September 2007 -- Few have personified the phrase “self-made man” as did legendary entertainer Sammy Davis, Jr. (1925-1990). The world remembers Davis for his varied and extraordinary accomplishments as an actor, singer, musician, dancer, and comedian.
But hardly anyone outside his circle of friends and family has been familiar with his photography—until now. With this hefty book, interspersed with reminisces by longtime friend Burt Boyar (who co-wrote Davis’s autobiographies Yes I Can and Why Me?), his old fans and a new generation can revel in hundreds of images that reveal yet another significant facet of Davis’s far-reaching talents.
Though Photo lacks the singular thematic focus of books published by such photographer-celebrities as Dennis Hopper and Gerry Spence, that’s no drawback for this posthumously published volume. Rather, it pulls the reader into the exciting world of nightclubs, casinos, and Beverly Hills homes in which Davis moved, mostly from the late 1940s through early ’70s. A voracious shutterbug, he took his photography seriously: his compositions are strikingly iconic, employing sophisticated use of line and form. Yet, his pictures are mostly snapshots—in the best sense of the word: they capture their subjects spontaneously, and his joie de vivre suffuses his work. Think of it as a highly stylized family album packed with candid portraits of “Rat Pack” pals Frank Sinatra, Dean Martin, Joey Bishop, Peter Lawford, and Shirley MacLaine, as well as other famous friends like Nat “King” Cole, Tony Curtis, Janet Leigh, Sidney Poitier, James Dean, Marilyn Monroe, Jerry Lewis, and Bill Cosby.

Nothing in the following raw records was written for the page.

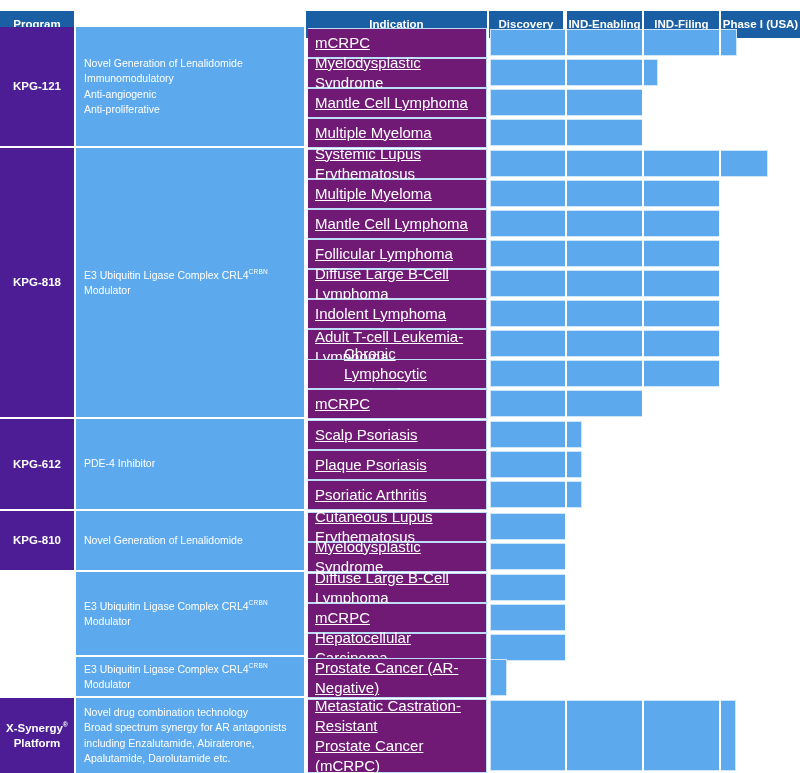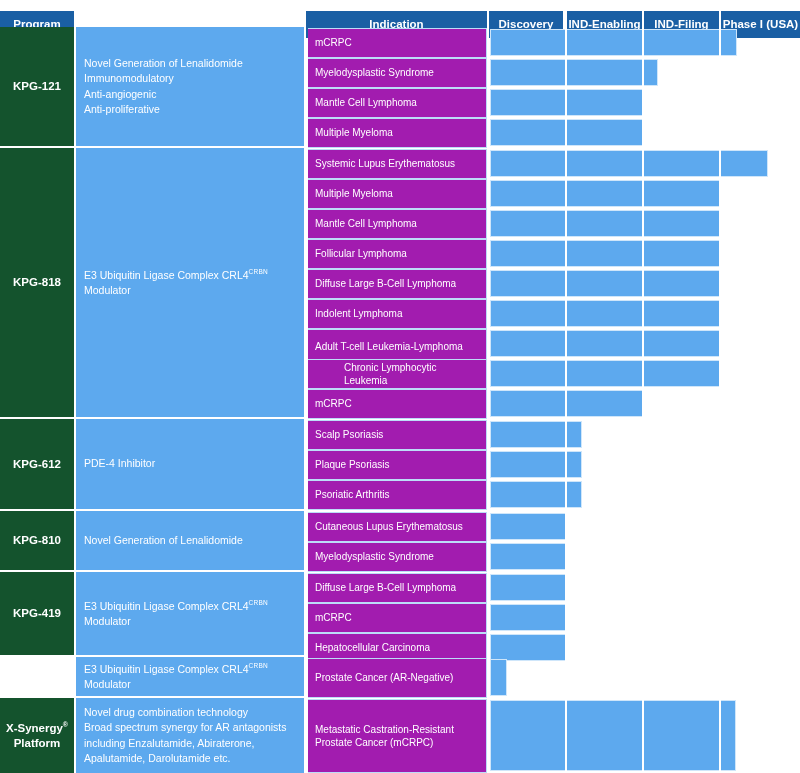--- a/index.html
+++ b/index.html
@@ -63,14 +63,15 @@
   
   .ind-cell {
     position: absolute; left: 308px; width: 179px;
-    background: #a21caf;
-    color: #ffffff;
-    font-size: 10px;
+    background: #701a75;
+    color: #ffffff;
+    font-size: 15px;
     display: flex; align-items: center;
     padding: 0 7px;
     border: 1px solid #bcdcf8;
     border-left: none;
     line-height: 1.35;
+    text-decoration: underline;
   }
 
   

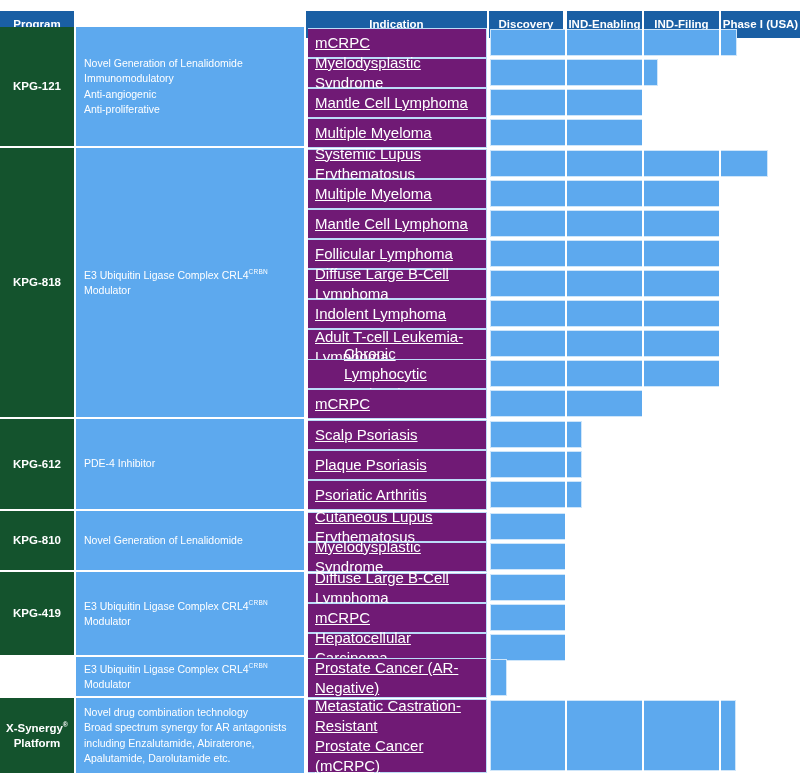--- a/index.html
+++ b/index.html
@@ -35,7 +35,7 @@
   
   .prog-cell {
     position: absolute; left: 0; width: 76px;
-    background: #14532d;
+    background: #4c1d95;
     color: #ffffff;
     font-size: 11.5px; font-weight: bold;
     display: flex; align-items: center; justify-content: center;

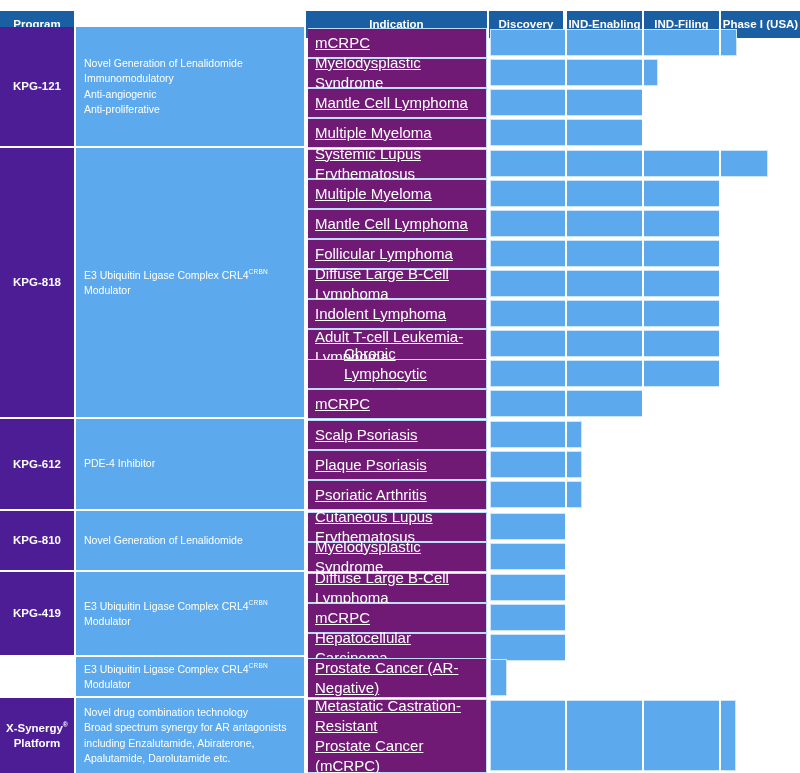--- a/index.html
+++ b/index.html
@@ -107,7 +107,6 @@
   <div class="prog-cell" style="top:148px;height:271px;">KPG-818</div>
   <div class="prog-cell" style="top:419px;height:92px;">KPG-612</div>
   <div class="prog-cell" style="top:511px;height:61px;">KPG-810</div>
-  <div class="prog-cell" style="top:572px;height:85px;">KPG-419</div>
   <div class="prog-cell" style="top:698px;height:75px;border-bottom:none;">
     <span>
       <span>X-Synergy</span><sup>®</sup><br>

Among the more touching aspects of this book are the portraits of his actual family: his parents, his second wife May Britt and their children, and his third wife (and widow) Altovise Gore Davis. The most poignant are the many shots of actress Kim Novak, the first great love of Davis’s life, who was forced by Columbia Pictures studio chief Harry Cohn to break off their relationship (interracial relationships were strictly taboo in 1950s Hollywood, not to mention in society generally).
One photograph, despite its matter-of-fact framing, is particularly chilling. Through the window of a passenger train en route to Miami, Davis snapped a picture of an elderly white gentleman on a station platform holding a cigarette, standing before a pair of double doors over which the foreboding phrase “WHITE WAITING ROOM” is painted. Davis’s photographic abilities and inclinations were such that we see a mostly glamorous world through his eye. Thus, when we arrive at this jarring image, it’s impossible not to apprehend it from his point-of-view—and also not to feel the sense of injustice that he must have experienced in the Jim Crow South as he clicked the shutter.
As Davis’s show business career took off, many venues—even north of the Mason-Dixon Line—were happy to let blacks perform onstage; but the same headliner artists weren’t even permitted to drink at the bar, use a dressing room, or occupy one of their hotel rooms. Photographs from Rev. Martin Luther King, Jr.’s 1963 “I Have a Dream” speech at the Lincoln Memorial, and portraits of politician friends Senator Robert Kennedy and President Richard Nixon, give silent witness to Davis’s largely forgotten achievements as an outspoken civil rights advocate.
Photo is a coffee-table book that won’t spend much time on the coffee table if your living room’s guests are anything like mine. Because of a car crash in 1954, Sammy Davis, Jr., was left with only one eye. But what an eye this cat had!